Abstract: Forests are dominant terrestrial sources and sinks of greenhouse gases (GHG) and have been a focus of carbon cycling research for decades. Most GHG research in forests emphasizes fluxes across leaf or soil surfaces, with little attention to fluxes across tree stems. Furthermore, forest GHG studies rarely quantity CH4 fluxes even though it has a century-scale impact on radiative forcing that is 45-times greater than CO2. In the past decade, a global community of ecologists, foresters, ecophysiologists, and soil scientists have been investigating trees as CH4 sources and CH4  sinks. Trees are now recognized as potentially large and unconstrained CH4 sources. Tree stems in the Amazon floodplain alone account for 3% of global CH4 emissions, and upland forest tree stems emit enough CH4 to offset up to 60% of the CH4 consumed by upland soils. All parts of a forest are capable of contributing to CH4 sources and sinks. Living and dead trees transport and emit CH4 that was produced in soils; living trees and deadwood emit CH4 produced inside trees by microorganisms; and trees produce CH4 through an abiotic photochemical process. I will review the state of the science on the production, consumption, transport, and emission of CH4 by living and dead trees, and the spatial and temporal dynamics of these processes across hydrologic gradients inclusive of wetland and upland ecosystems. Scaling from stem or leaf measurements to trees or forests is limited by our knowledge of the mechanisms by which trees transport soil-produced or tree-produced CH4, the microbial processes that produce and oxidize CH4 inside trees, and complex interactions between soil and tree biophysical processes. Understanding the complex CH4 source-sink dynamics in trees and forests requires cross-disciplinary research and new conceptual models that transcend the traditional binary classification of wetland versus upland forest.
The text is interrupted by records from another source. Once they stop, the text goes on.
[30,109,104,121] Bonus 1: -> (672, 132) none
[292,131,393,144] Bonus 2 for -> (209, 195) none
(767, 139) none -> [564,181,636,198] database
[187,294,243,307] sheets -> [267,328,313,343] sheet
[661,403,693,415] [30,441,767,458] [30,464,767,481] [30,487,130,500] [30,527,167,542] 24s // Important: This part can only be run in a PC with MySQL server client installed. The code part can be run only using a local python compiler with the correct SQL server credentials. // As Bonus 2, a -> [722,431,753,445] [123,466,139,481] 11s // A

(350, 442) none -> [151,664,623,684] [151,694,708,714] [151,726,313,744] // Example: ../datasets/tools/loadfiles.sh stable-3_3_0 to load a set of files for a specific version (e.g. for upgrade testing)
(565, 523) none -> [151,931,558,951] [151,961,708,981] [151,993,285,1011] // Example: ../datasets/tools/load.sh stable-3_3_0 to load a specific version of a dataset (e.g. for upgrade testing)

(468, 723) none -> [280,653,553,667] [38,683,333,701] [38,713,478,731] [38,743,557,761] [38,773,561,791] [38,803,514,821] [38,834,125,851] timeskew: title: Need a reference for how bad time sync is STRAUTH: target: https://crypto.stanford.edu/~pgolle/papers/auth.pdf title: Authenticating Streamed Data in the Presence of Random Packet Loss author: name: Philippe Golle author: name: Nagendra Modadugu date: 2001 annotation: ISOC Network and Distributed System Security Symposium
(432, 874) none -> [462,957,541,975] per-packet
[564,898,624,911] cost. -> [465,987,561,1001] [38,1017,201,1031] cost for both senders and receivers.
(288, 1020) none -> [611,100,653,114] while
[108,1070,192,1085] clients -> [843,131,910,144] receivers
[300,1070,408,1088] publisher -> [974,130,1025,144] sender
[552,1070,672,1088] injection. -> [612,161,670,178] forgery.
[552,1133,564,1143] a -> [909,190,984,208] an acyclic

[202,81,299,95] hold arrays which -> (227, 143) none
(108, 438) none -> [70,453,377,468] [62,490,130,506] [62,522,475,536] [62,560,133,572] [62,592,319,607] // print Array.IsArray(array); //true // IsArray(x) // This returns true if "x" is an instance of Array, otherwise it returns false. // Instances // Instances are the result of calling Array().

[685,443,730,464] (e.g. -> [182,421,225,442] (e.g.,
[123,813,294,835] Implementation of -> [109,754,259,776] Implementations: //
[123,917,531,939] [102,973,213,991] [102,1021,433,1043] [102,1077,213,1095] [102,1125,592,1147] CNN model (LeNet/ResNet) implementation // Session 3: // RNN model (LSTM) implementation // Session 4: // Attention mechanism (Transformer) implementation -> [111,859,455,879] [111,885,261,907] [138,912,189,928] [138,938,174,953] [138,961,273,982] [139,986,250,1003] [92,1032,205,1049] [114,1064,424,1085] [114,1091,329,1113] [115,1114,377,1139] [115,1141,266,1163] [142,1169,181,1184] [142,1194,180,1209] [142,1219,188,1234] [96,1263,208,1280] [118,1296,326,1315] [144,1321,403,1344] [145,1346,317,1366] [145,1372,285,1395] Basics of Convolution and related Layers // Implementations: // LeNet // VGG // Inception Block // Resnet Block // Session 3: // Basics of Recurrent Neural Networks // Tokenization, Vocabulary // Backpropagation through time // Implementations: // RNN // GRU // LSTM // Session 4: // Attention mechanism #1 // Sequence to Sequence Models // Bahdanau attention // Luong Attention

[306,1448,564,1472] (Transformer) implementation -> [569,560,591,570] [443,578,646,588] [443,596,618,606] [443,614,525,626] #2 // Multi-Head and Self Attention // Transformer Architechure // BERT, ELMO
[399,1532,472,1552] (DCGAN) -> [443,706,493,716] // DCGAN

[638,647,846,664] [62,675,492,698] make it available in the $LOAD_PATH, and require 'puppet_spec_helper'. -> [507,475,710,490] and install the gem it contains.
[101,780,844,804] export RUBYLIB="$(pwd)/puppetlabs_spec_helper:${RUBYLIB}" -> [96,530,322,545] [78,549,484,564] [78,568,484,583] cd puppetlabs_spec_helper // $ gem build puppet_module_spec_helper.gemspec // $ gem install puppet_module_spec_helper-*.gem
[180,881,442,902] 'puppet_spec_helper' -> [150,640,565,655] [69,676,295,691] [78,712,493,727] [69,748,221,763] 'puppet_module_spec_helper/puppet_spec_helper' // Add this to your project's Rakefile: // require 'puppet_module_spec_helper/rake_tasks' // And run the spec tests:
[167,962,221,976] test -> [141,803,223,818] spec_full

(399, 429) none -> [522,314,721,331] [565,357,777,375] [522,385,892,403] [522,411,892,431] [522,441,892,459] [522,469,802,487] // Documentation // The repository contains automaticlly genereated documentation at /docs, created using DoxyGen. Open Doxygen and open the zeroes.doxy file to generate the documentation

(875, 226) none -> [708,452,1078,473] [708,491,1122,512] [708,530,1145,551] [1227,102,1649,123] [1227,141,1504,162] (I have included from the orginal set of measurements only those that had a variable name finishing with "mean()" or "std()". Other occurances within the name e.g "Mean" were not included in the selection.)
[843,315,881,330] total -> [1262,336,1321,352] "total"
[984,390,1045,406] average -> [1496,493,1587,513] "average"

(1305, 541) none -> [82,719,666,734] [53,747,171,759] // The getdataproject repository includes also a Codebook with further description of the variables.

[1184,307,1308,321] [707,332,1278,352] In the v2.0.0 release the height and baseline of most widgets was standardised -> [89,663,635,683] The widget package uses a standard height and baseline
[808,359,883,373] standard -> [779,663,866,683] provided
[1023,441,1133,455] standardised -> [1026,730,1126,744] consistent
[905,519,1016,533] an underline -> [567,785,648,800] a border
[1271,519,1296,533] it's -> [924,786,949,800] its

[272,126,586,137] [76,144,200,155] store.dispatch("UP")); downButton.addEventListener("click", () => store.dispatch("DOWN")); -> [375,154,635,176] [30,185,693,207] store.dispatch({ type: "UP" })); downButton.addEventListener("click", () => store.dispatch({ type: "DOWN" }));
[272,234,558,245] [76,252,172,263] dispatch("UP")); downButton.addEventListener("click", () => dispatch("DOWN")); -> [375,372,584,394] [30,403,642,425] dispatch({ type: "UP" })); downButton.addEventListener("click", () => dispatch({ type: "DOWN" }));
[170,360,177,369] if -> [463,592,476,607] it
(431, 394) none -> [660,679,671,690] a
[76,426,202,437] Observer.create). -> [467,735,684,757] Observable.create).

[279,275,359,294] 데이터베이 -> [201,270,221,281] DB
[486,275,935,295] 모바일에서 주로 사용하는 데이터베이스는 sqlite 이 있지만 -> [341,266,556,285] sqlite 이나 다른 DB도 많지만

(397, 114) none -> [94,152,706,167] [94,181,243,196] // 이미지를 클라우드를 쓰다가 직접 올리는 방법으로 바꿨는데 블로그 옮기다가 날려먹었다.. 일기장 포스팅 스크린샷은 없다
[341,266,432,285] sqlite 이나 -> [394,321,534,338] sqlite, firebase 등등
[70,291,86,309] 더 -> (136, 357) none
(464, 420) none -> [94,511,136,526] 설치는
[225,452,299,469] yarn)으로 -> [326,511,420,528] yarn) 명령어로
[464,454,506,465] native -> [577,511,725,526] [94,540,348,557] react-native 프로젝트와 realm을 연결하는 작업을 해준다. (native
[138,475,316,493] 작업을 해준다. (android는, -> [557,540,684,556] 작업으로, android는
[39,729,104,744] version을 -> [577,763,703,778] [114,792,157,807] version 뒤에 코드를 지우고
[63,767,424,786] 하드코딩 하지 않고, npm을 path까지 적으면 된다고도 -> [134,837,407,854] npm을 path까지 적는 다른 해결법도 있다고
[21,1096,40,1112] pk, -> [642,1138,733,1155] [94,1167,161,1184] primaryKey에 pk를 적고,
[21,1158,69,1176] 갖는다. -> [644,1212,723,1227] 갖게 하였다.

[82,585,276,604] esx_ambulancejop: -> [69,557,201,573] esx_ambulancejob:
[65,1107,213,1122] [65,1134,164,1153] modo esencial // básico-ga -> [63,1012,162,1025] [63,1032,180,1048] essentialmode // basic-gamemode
Patrick Megonigal is an ecosystem ecologist and biogeochemist with research interests in plant-microbe interactions that regulate carbon cycling and greenhouse gas emissions in wetlands and forests, particularly as they relate to global change. He is the lead investigator of the Global Change Research Wetland, a facility dedicated to long-term experiments on coastal wetland responses to elevated carbon dioxide, warming, eutrophication, and invasive plant species. His group studies plant-microbe-soil interactions that confer stability on coastal marshes as they respond to accelerated sea level rise, and they develop both local-scale and earth-scale numerical models of these processes. Patrick is especially interested in the microbial processes that regulate methane production, oxidation, and emissions from trees, forests, and wetlands.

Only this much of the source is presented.